There’s no question that elephants are some pretty cute creatures, but did you know they’re also extremely intelligent? In Gorongosa National Park we look to Dominique Gonçalves, the manager of the Elephant Ecology Project, and Joyce Poole, an elephant researcher and founder of the nonprofit ElephantVoices, to further expand our knowledge and understanding of these exquisite mammals.
Wildlife conservation is something we’re passionate about, and we want to celebrate! There are over 800 elephants in Gorongosa National Park and through our initiatives, that number is growing. August 12th marks World Elephant Day, so we’ve gathered 5 photos taken in the Park displaying just how cute and clever they are. Read on to learn more about one of the areas you’re supporting when you drink Our Gorongosa coffee.
It’s easy to assume the excitement of wearing mom’s floppy sun hat and shuffling around in adult-sized shoes is unique to human adolescence, but elephants aren’t much different in the way they play.
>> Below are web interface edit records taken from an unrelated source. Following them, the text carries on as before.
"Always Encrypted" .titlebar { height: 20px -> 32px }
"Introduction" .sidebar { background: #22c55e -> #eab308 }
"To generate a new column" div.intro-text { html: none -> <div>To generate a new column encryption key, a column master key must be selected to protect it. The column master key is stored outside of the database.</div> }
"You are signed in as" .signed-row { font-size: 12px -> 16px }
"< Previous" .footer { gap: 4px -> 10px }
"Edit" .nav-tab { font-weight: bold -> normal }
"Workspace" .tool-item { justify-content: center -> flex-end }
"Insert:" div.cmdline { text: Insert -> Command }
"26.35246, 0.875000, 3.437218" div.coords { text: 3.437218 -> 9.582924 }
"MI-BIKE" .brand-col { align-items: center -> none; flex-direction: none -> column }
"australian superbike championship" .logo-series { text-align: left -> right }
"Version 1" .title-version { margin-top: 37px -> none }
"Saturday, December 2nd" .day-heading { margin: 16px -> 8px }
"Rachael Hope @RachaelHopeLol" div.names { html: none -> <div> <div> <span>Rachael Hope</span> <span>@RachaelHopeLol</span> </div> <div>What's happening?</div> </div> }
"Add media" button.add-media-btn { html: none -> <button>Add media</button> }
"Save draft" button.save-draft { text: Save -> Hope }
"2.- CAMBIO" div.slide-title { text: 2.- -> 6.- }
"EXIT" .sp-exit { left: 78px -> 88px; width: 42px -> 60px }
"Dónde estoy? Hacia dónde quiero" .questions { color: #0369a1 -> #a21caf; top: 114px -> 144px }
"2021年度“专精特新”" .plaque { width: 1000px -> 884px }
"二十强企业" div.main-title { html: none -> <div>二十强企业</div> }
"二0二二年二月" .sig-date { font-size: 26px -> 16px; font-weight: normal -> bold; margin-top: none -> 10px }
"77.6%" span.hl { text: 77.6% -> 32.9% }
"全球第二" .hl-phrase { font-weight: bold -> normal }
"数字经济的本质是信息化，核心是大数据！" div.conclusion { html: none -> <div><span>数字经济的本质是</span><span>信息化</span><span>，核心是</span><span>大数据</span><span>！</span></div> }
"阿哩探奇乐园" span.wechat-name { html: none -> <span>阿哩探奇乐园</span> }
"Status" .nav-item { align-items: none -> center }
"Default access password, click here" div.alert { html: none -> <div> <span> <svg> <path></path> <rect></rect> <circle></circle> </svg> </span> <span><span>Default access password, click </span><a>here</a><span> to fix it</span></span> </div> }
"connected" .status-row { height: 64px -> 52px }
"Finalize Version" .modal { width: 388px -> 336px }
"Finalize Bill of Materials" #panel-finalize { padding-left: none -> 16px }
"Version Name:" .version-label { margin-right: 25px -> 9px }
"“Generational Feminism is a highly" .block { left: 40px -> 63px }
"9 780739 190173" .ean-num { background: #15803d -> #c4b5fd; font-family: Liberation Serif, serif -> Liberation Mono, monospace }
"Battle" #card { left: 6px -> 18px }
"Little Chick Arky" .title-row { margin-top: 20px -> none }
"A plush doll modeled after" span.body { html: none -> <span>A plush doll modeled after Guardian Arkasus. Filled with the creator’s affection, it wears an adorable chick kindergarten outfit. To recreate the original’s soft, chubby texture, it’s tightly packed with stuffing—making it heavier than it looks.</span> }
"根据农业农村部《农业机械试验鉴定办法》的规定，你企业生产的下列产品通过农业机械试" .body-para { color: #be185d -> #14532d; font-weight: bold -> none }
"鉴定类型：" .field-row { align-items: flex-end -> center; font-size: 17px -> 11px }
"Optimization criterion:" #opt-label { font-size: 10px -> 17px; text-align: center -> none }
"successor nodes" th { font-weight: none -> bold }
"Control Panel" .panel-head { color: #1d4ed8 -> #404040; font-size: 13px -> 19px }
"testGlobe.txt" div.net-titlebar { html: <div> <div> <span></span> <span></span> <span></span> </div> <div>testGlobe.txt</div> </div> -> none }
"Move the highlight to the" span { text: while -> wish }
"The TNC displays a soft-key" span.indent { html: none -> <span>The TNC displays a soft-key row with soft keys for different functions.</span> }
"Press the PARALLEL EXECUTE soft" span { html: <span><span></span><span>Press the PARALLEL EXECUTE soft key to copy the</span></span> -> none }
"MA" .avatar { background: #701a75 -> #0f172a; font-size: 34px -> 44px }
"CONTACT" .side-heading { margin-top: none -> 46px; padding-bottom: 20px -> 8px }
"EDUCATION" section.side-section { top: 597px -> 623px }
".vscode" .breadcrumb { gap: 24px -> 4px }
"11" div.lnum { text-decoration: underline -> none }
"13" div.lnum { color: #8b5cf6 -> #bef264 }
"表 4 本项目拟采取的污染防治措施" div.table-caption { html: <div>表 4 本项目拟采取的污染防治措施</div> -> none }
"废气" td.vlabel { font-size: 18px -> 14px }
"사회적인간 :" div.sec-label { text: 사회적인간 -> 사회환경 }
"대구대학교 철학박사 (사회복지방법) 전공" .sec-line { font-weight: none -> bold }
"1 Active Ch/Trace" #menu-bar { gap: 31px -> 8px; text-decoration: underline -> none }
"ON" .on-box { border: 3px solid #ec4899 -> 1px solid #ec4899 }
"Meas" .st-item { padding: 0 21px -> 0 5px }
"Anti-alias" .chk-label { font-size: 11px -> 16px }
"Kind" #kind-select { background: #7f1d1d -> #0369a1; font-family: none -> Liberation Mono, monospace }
This image captured by ElephantVoices shows an adult female using her trunk to toss grass onto her back. This behavior occurs in the context of Lone and Object-Play. Object play can last anywhere from 10-20 minutes and is most common between young elephants. These loose movements can be initiated alone or in the presence of others. While dress-up may be a bit different for humans and calves, wearing a hat that doesn’t quite fit seems to be exciting for both species.
Hugs make everything better!
Rest-head is a common behavior seen in the affiliative context, or when elephants attempt to build social bonds with others. This is commonly observed amongst family members. Elephants value relationships and experience happiness when seeing a loved relative after a long period of time, just like humans! This joyous reunion will often involve trumpeting, ear flapping, and rumbling in excitement.
Does a public disruption pique your interest? It does for elephants too!
It’s been concluded that brain size directly correlates with the development of the cerebral cortex. This part of the brain is responsible for functions such as perception, memory, thought, decision making, and association. On-site elephant expert Dominique echoed the findings in relation to the park’s floppy-eared friends. She said, “Elephants are also completely extraordinary animals because of their social complexity, intelligence, (and) memory.”
With such an advanced intelligence level, it’s no shock elephants find creative and astute ways to use their trunks. Trunk manipulation is used to draw attention from others, signal awareness, or as a symbol of anticipation for something to come — like a spar that’s about to ensue.
So when intrigue spikes as you hear that individual fighting with the cashier over coupons, know that an elephant would be equally intrigued.
Elephants weigh about 200 lbs when born, and can reach 6,000-13,000 lbs when fully grown!
Female elephants remain in the maternal group for the entirety of their lives, while males ultimately leave around puberty at 14-15 years of age. They reproduce until they’re 50, waiting 2-4 years between each calf. Each pregnancy lasts 22 months, the longest of any mammal. That means if a mama carried 12 babies, it would result in 22 years of pregnancy!
During the Civil war in Mozambique, inhabitants in Gorongosa National Park got caught in the crossfire. Over the last 20 years, dedicated wildlife rangers and communities in the region have worked together to rebuild the elephant population. Resulting in a three-fold increase since the end of the twentieth century.
Watch this clip from “Gorongosa Park- Rebirth of Paradise” to witness a matriarch as she remains calm, displaying her trust in human presence. This scene reflects one of many initiatives in the Park, and while elephants don’t forget, they can forgive.
While you may be waking up to a warm brew in your living room, your purchase allows our cute friends in Mozambique to call Gorongosa National Park their home. The human-elephant relationship continues to grow stronger and every positive interaction supports repopulation, research, and conservation efforts. Our goal is to have 250,000 large mammals in the Park by 2035 because we believe everyone deserves a safe and comfortable place to call home!